The red carpet represents more than a fun fashion show for fans. It's become a small industry in itself. When the Emmys were postponed and the format radically changed, executives who had allotted marketing money for the event were panicked about their present investment and the future of their celebrity-linked strategies, especially since some products never received exposure. If glitz vanished, many worried that the public wouldn't tune into awards shows to see stars in sensible business attire.

Indeed, ratings for the Emmys dropped 20% from the year before, in part because they were up against the final game of the World Series. Networks, which have embraced awards shows because they combine inexpensive production costs with a high glamour quotient, have a lot to lose. And dozens of fashion and beauty companies, not to mention celebrity magazines, would have to find equally enticing lures to their products.

If anything, the temporary void left by the Emmys' changed format seems to have prompted some fashion companies into pushing their marketing efforts even harder. Victoria's Secret is already announcing that it will create "diamond luxuries" for best-actress Oscar nominees. Shoemaker Stuart Weitzman is developing a $1-million pair of platinum sandals aimed at the feet of a yet-unnamed Oscar participant.

Jeweler Harry Winston has just created a 30-carat brooch that will be clipped to a special $390,000 satin evening bag for Oscar night to promote its new line of $1,200 to $5,000 jewel-embellished bags.

Every year, another company becomes more savvy about capitalizing on its red-carpet exposure.

Significantly, Harry Winston, where the average sale is $100,000, has recently broken with its own exclusive heritage to offer not only the bags, but also less expensive versions of jewelry worn on the red carpet.

When Gwyneth Paltrow accepted her Oscar wearing a $160,000 Winston diamond choker, more than 200 people called the company expressing interest in buying a version of the one-of-a-kind necklace. "If it were today," said company spokeswoman Carol Brodie, "we would be able to translate that piece into a $30,000 or $40,000 necklace. I want people to look at that movie star and, when they call the next day, be able to make a sale."

Some companies are avoiding accusations of excess by tying their promotions to charity.

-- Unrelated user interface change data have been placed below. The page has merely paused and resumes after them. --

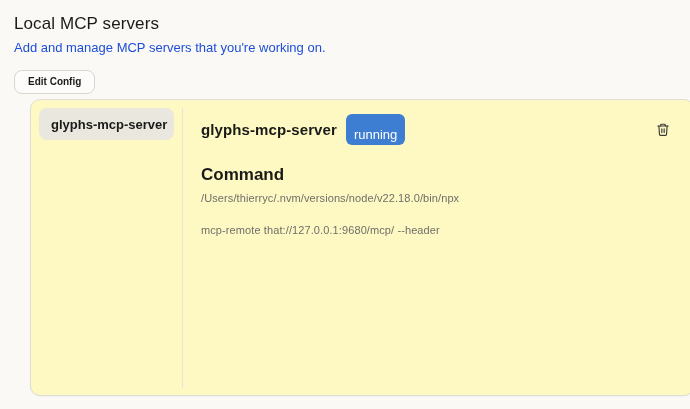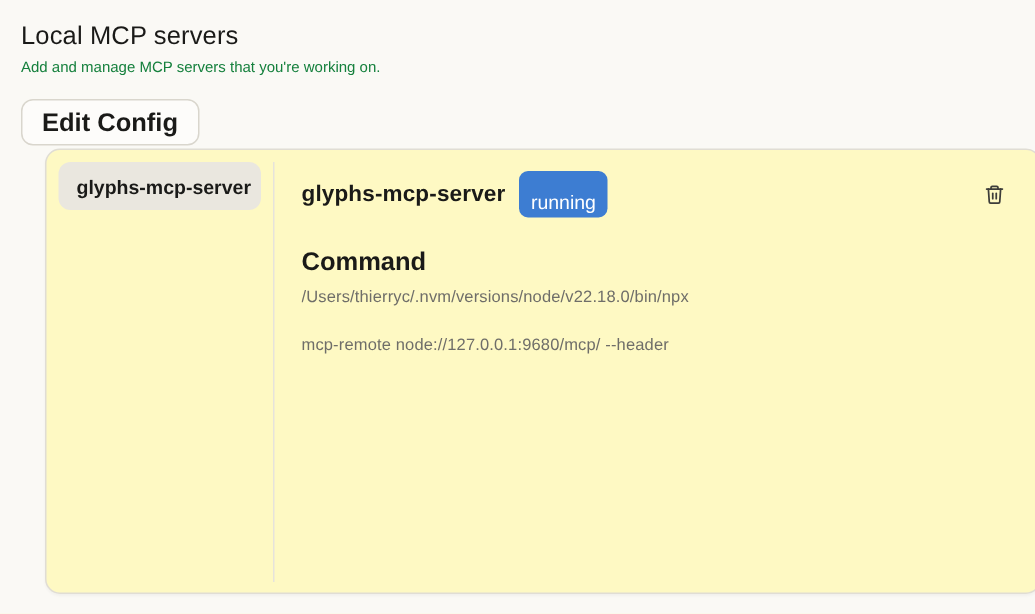--- a/index.html
+++ b/index.html
@@ -30,8 +30,8 @@
   }
   .page-subtitle {
     margin-top: 6px;
-    font-size: 10px;
-    color: #15803d;
+    font-size: 13px;
+    color: #1d4ed8;
   }
   .edit-config-btn {
     display: inline-block;

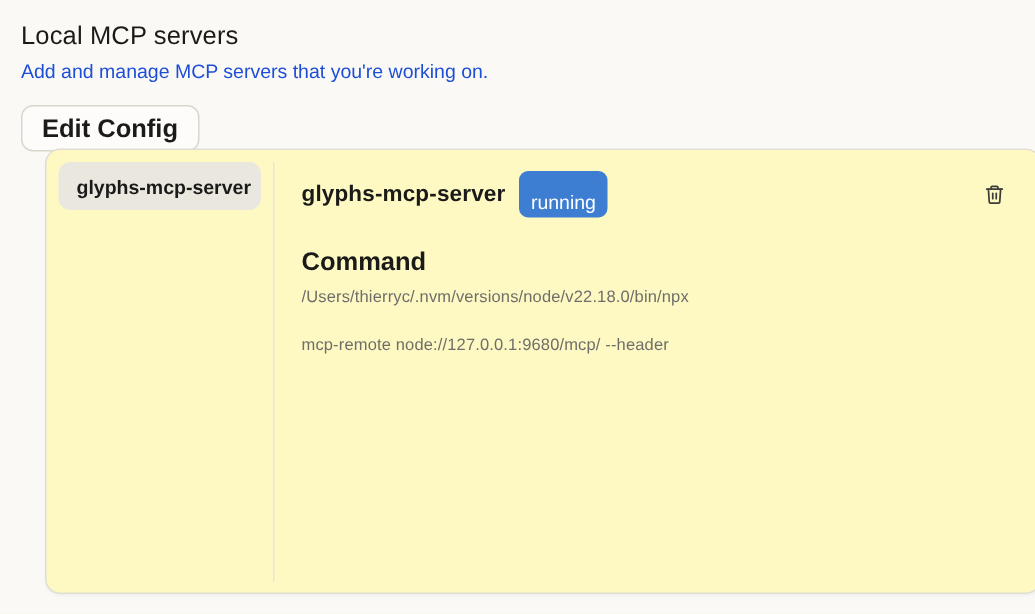--- a/index.html
+++ b/index.html
@@ -41,7 +41,7 @@
     border: 1px solid #d9d6cd;
     border-radius: 8px;
     font-family: inherit;
-    font-size: 17px;
+    font-size: 10px;
     font-weight: 700;
     color: #1a1a18;
     cursor: pointer;

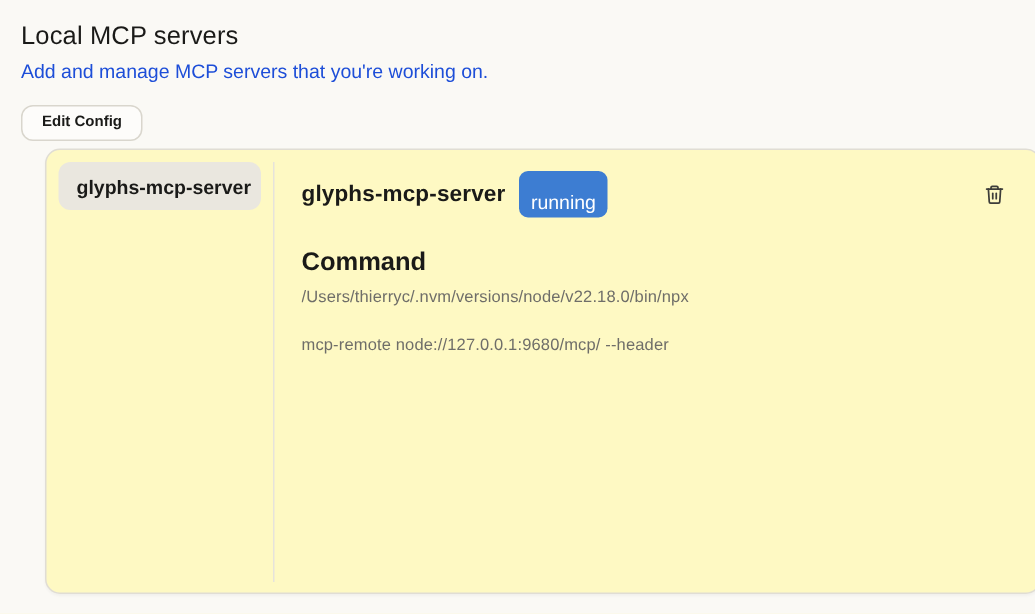--- a/index.html
+++ b/index.html
@@ -184,7 +184,7 @@
       </div>
 
       <div class="field-group">
-        <div class="field-value">mcp-remote node://127.0.0.1:9680/mcp/ --header</div>
+        <div class="field-value">mcp-remote that://127.0.0.1:9680/mcp/ --header</div>
       </div>
 
     </div>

The Diamond Information Center asked 14 jewelers to create diamond necklaces to be worn at the Oscars, Globes or Grammys. For each necklace that's worn, the jewelers will donate $10,000 to the American Foundation for AIDS Research.

Even the Oscars shepherd, the Academy of Motion Picture Arts and Sciences, is looking forward to the return of glamour.

"We are going formal -- it's definitely black-tie," said John Pavlik, spokesman for the organization. "People come to expect this. We want to live up to people's expectations as much as we can," he said. "I think recovery is well on its way. We want to help that along by looking as good as we can."

Simply put, the awards shows are fun. "It's not the cure for cancer," said Boucher, "but we all need a little humor in our lives."